As an example of a Level 4 AI, we can make an AI program to measure progress by how far it goes on a check-out flow. It would have to go through the catalogue page, select product page, check-out page, delivery page, contract page, payment page and confirmation page. We would award incremental progress points for each consecutive html page that the simulation reaches. The simulations where the program goes backwards or simply terminates the check-out flow, will have lower points result of bad decisions and are simply discarded, while the simulations with the best decisions (of the new neural network) that went further and faster on the check-out flow will be incorporated into the new test suit and be reused for the next generation of simulation tests. By doing so, the program evolves into making the best decision process and reach the final page. In the end we would have a suit of test cases with a few variants should the tester find that there were one or more simulations that are worth to include on the permanent test suite.
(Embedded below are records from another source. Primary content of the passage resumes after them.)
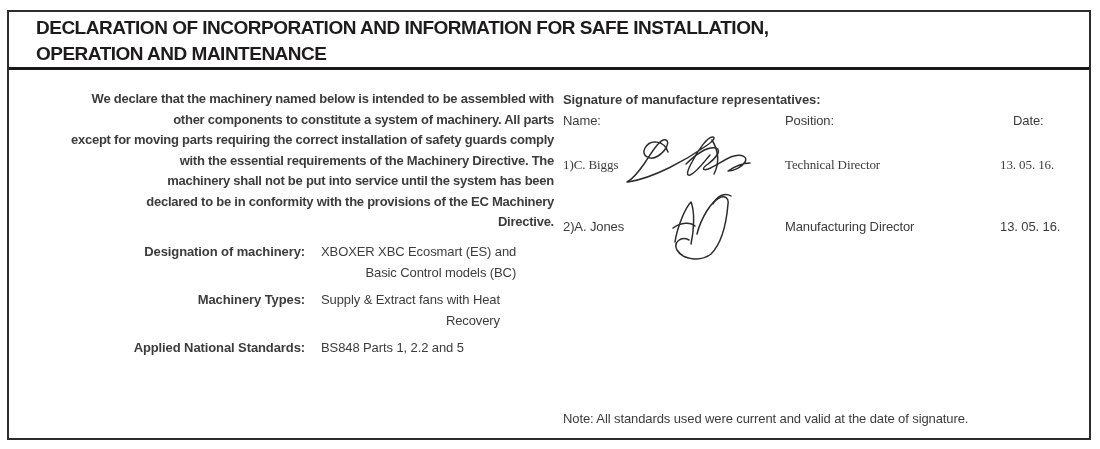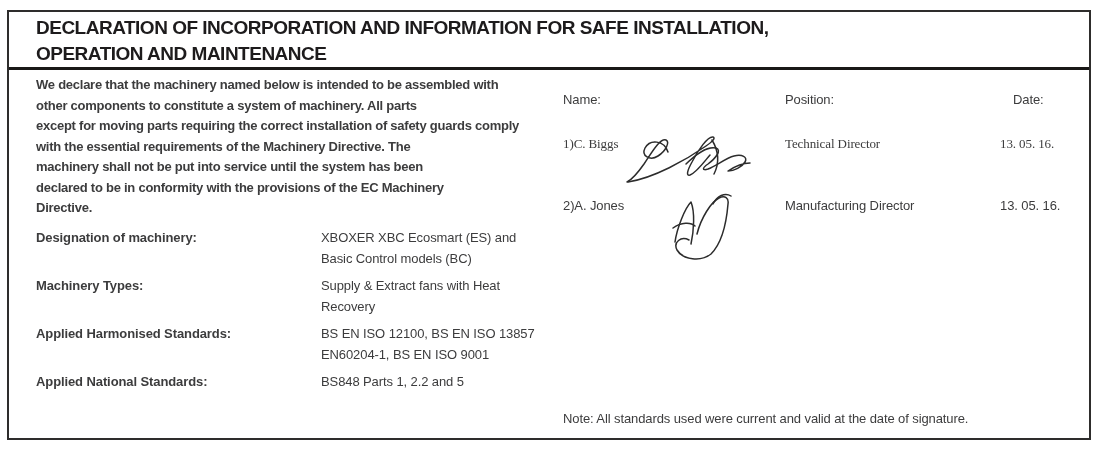"We declare that the machinery" .left-col { text-align: none -> right; top: 5px -> 19px }
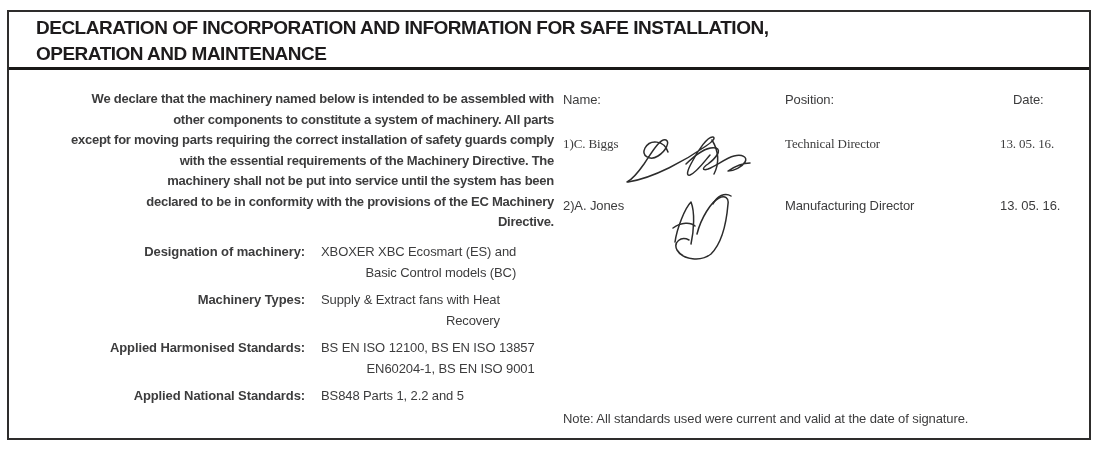"Signature of manufacture" div.sig-heading { html: none -> <div>Signature of manufacture representatives:</div> }
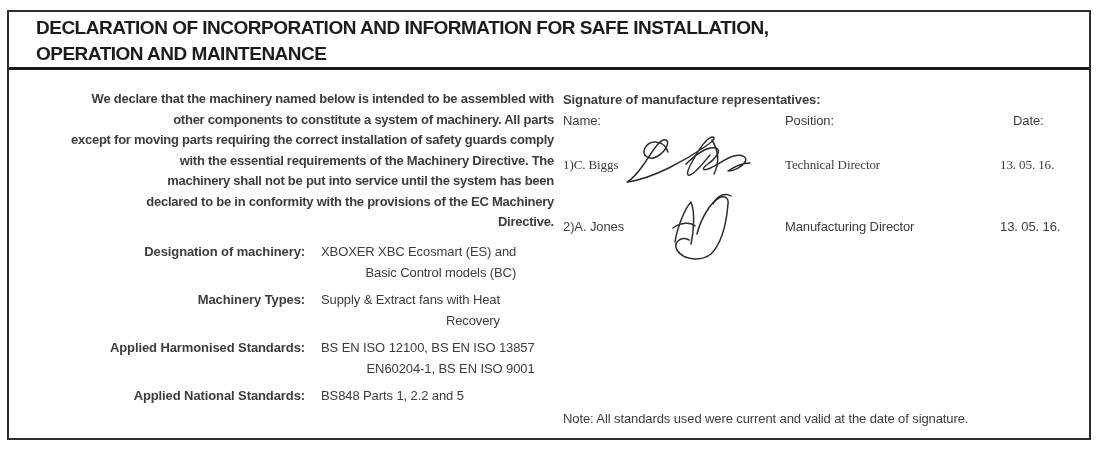"Applied Harmonised Standards:" div.spec-row { html: <div> <span>Applied Harmonised Standards:</span> <span>BS EN ISO 12100, BS EN ISO 13857 EN60204-1, BS EN ISO 9001</span> </div> -> none }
AI tools are just in the beginning of their evolution in most of the companies but, it seems that they are coming to stay and change our world to an “AI-first world”.
They are not here to replace testers – they are here to help them. We can program an AI to perform their repetitive and time-consuming tasks, this way they will save time and use it to perform different tasks. Additionally, there are always a range of tasks that should keep with testers, for example tasks related to interpersonal skills, such as communication. Despite that in a level 5 AI-Driven testing tools it is supposed that AI interacts with the different team members and stakeholders, it is not exactly the same as the communication between individuals.
One of the testers most common difficulty is the Test Suite Optimisation, which is exactly one of the advantages of AI. Tools with this nature can help saving test cases duplication and automation efforts, calculating the test coverage, reducing the testers fatigue and improving productivity. With enough computational power, a neural network can come close to create every simulation we could obtain from every combinatorial test that could be designed and optimise the test suite.